Going beyond GDP, UNDP proposes human development measure of sustainability
Rio de Janeiro, Brazil, 20 June 2012—In a high-level forum at the UN Conference on Sustainable Development today the United Nations Development Programme (UNDP) presented the conceptual groundwork for a future “Sustainable Human Development Index,” which would recognize the cost of human development to future generations.
The UNDP forum was prompted by the call made by many in Rio for a UN-led examination of alternatives to purely economic measurements of national and global progress, said UNDP Administrator Helen Clark, who moderated today’s panel discussion.
Among other featured speakers at today’s forum – titled “Beyond GDP: Measuring the Future We Want” – were President Michael Chilufya Sata of Zambia and Prime Minister Helle Thorning-Schmidt of Denmark, holder of the European Union’s rotating presidency.
Following the dialogue with these world leaders, experts discussed the implications of the UNDP proposal, including Roberto Bissio, Coordinator of Social Watch, the civil society consortium; Mary Barton-Dock, head of the World Bank’s Environment Department; and Enrico Giovannini, head of Italy’s National Office of Statistics and former chief statistician for the Organisation of Economic Cooperation and Development (OECD).
“Equity, dignity, happiness, sustainability – these are all fundamental to our lives but absent in the GDP,” Helen Clark said today. “Progress needs to be defined and measured in a way which accounts for the broader picture of human development and its context.”
The sustainability measurement project by UNDP’s Human Development Report Office represents a continuation of its work over two decades, beginning with its Human Development Index (HDI), a composite measure of health, education and income that has become a widely accepted alternative to GDP for assessing countries’ progress. Noted The New York Times on the 20th anniversary of the Human Development Report in 2010: “So far only one measure has succeeded in challenging the hegemony of growth-centric thinking. This is known as the HDI, which turns 20 this year.”
Earlier this year, in its report Resilient People, Resilient Planet, UN Secretary-General Ban Ki-Moon’s High-Level Global Sustainability Panel concluded that “the international community should measure development beyond GDP and develop a new sustainable development index or set of indicators.”
As noted at today’s forum, the need for better approaches to measuring progress has been endorsed by other international institutions and opinion leaders, including the OCD’s Better Life Initiative and the Stiglitz-Sen-Fitoussi Commission, which called for a broad range of social indicators to complement GDP figures.
The UN Statistical Office’s System of Environmental-Economic Accounting, the World Bank’s partnership for Wealth Accounting for Valuation of Ecosystem Services, and the Inclusive Wealth Index, newly-released by the United Nations Environment Programme and the United Nations University are among other recent multilateral initiatives incorporating environmental factors into economic assessments of national and global progress.

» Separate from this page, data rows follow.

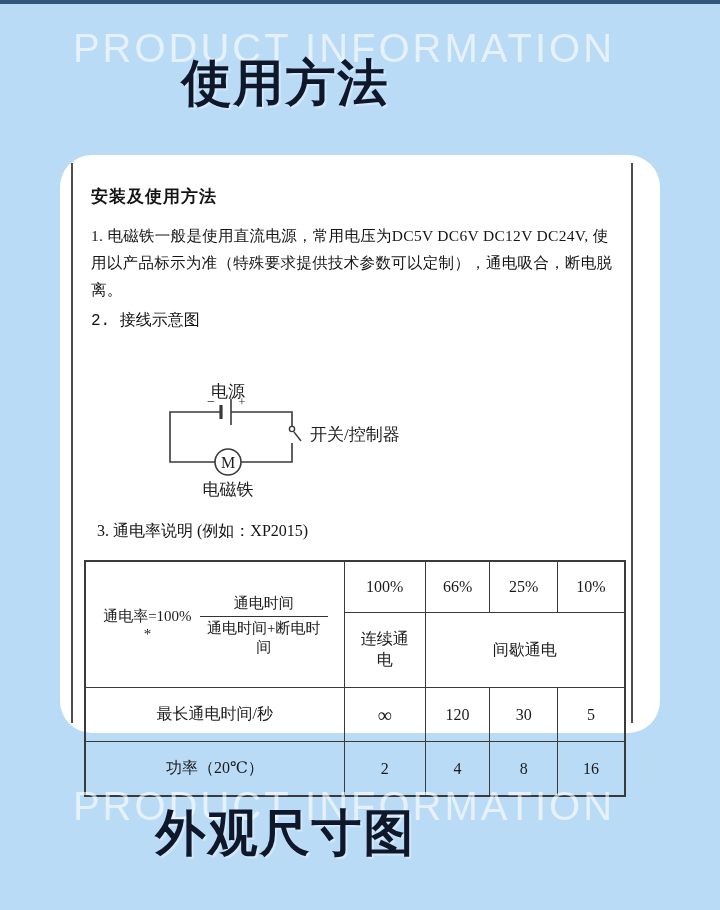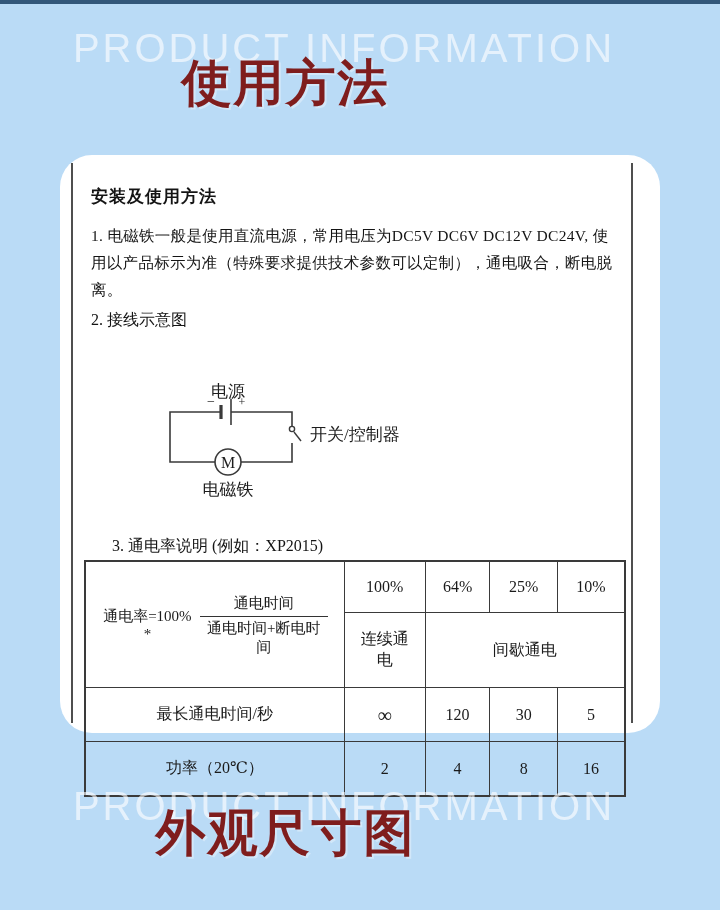"使用方法" .big-title { color: #7f1d1d -> #0f172a }
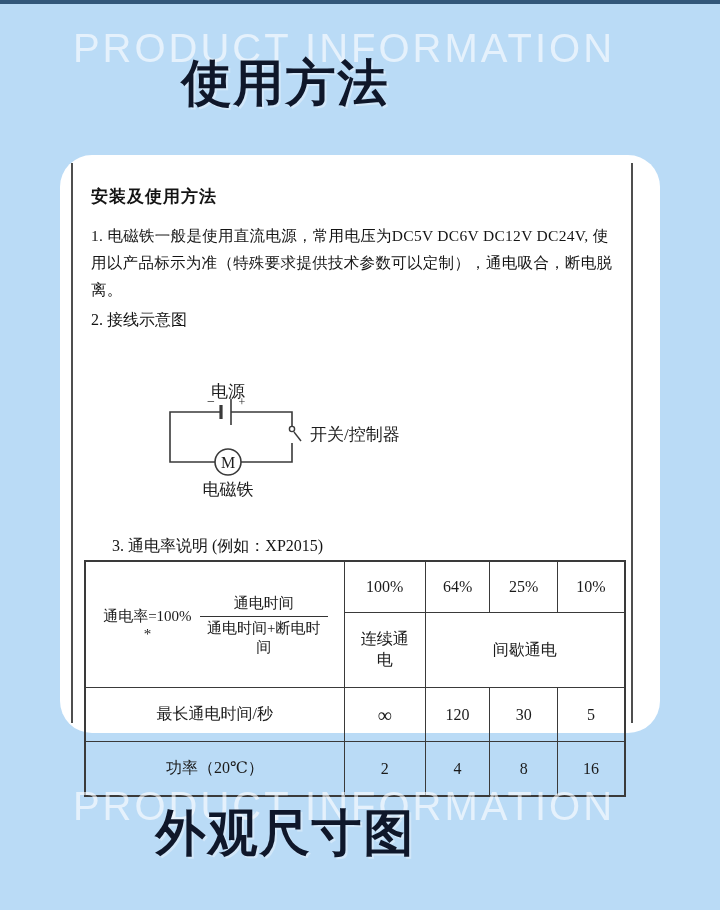"2. 接线示意图" .doc-sec2 { font-family: none -> Liberation Mono, monospace }
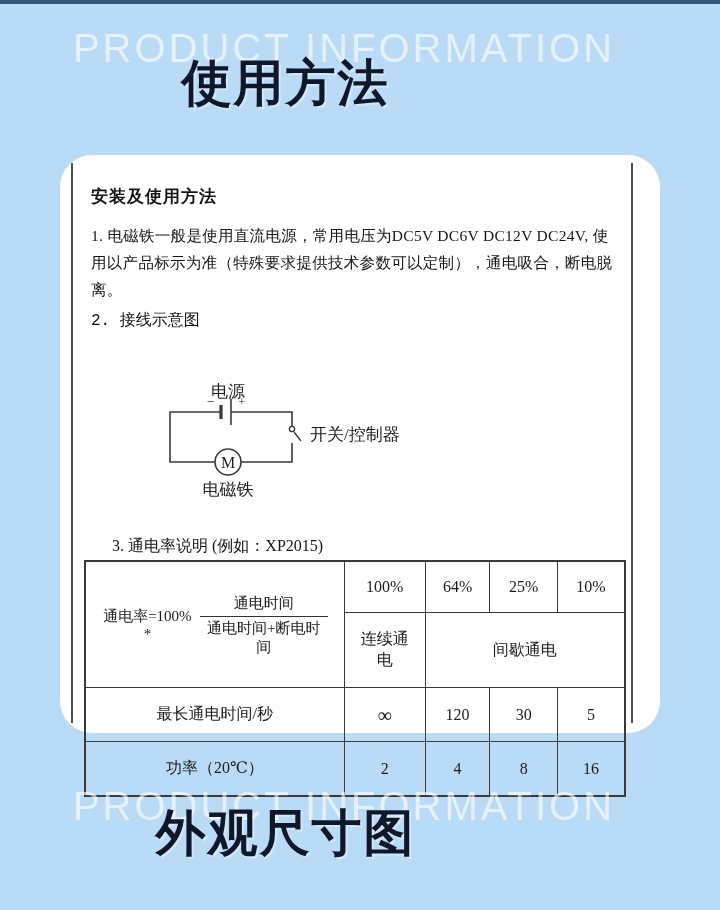"3. 通电率说明 (例如：XP2015)" .doc-sec3 { margin: 15px -> 0 }
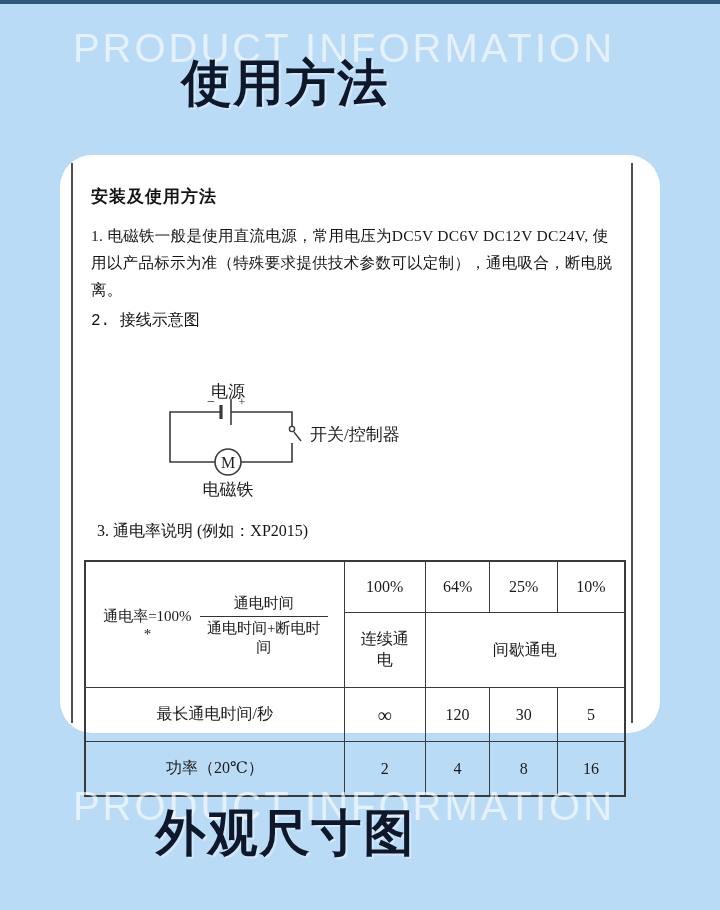"64%" td { text: 64% -> 66% }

Negotiations prior to the Rio +20 conference echoed that view, with the final conference declaration submitted for adoption by UN members stating: “We recognize the need for broader measures of progress to complement GDP in order to better inform policy decisions, and in this regard, we request the UN Statistical Commission, in consultation with relevant UN System entities and other relevant organizations, to launch a programme of work in this area building on existing initiatives.”
In a presentation to the Rio forum today, Khalid Malik, the director of UNDP’s Human Development Report Office, reviewed the advantages as well as the challenges in measuring sustainability from a people-based, human development perspective. The conceptual framework for an HDI-based assessment of sustainability reflects the human development concept of intergenerational equity, based on principles of global justice and rooted in the premise that choices made today should not limit choices available to people in the future. The people-centred, HDI-based approach to assessing sustainability also incorporates the idea of planetary thresholds, showing how climate change in particular is already posing severe long-term human development risks, most acutely in poor nations and poor communities.
“From a policy perspective, this implies that the right to current development is fundamental but it must be achieved without reducing the choices available to future generations,” Malik said.
Concerns about sustainable human development have been emphasized consistently UNDP’s Human Development Reports over the past two decades. The 1994 Report articulated the underlying UNDP principle of sustainable human development: “The purpose of development is to create an environment in which all people can expand their capabilities, and opportunities can be enlarged for both present and future generations.”
The HDI’s originators – the late Pakistani economist Mahbub ul-Haq and his collaborator Amartya Sen, the Nobel laureate economist of India – devised the index as a readily comprehensible people-based assessment of progress that puts health and education on par with economic growth. Since 1990, the UNDP Human Development Report’s annual HDI rankings have been widely followed by governments, media, civil society and development experts around the world. The HDI has also been adopted for planning purposes on the national and local level in many countries, including India, Mexico, Morocco, and the Philippines.
“UNDP believes that the Human Development Index could be a starting point for a more comprehensive measure of sustainable development,” Helen Clark said today, emphasizing the need for further research and consultations with governments, civil society and academic experts in the field, in collaboration with other UN agencies and multilateral institutions.